Gaussian Approximation and Multiplier Bootstrap for Stochastic Gradient Descent
This provides a fully non-asymptotic bound for bootstrap approximations in SGD, addressing uncertainty quantification for practitioners in machine learning and statistics, though it is incremental as it builds on existing Gaussian approximation theory.
The paper tackles the problem of constructing confidence sets for Stochastic Gradient Descent (SGD) by establishing the non-asymptotic validity of a multiplier bootstrap procedure, achieving approximation rates of up to $1/\sqrt{n}$ in convex distance, which can be faster than rates from the Polyak-Juditsky central limit theorem.

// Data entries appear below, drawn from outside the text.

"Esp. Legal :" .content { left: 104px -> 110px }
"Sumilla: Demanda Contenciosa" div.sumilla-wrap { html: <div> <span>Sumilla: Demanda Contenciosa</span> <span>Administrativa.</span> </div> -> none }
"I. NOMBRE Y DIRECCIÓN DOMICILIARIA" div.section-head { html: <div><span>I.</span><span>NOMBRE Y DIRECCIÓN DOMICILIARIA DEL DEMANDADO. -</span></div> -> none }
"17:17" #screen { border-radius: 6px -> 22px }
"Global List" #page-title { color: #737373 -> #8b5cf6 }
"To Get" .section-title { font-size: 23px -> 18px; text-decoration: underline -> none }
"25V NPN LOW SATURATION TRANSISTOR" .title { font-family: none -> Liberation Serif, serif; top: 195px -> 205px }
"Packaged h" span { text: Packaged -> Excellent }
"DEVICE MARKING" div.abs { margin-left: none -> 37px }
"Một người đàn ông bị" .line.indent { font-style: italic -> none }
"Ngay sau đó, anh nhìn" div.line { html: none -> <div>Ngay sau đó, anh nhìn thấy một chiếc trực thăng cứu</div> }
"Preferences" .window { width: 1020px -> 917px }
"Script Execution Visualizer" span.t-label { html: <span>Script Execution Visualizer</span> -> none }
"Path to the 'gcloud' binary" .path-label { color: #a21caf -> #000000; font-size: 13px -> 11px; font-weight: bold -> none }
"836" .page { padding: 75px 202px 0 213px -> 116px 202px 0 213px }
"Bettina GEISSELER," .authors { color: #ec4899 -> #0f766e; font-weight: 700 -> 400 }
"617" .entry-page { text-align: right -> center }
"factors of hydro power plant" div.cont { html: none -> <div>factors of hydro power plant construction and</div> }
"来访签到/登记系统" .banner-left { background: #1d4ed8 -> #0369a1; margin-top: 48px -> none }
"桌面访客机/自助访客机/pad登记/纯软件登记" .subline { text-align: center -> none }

In this paper, we establish the non-asymptotic validity of the multiplier bootstrap procedure for constructing the confidence sets using the Stochastic Gradient Descent (SGD) algorithm. Under appropriate regularity conditions, our approach avoids the need to approximate the limiting covariance of Polyak-Ruppert SGD iterates, which allows us to derive approximation rates in convex distance of order up to $1/\sqrt{n}$. Notably, this rate can be faster than the one that can be proven in the Polyak-Juditsky central limit theorem. To our knowledge, this provides the first fully non-asymptotic bound on the accuracy of bootstrap approximations in SGD algorithms. Our analysis builds on the Gaussian approximation results for nonlinear statistics of independent random variables.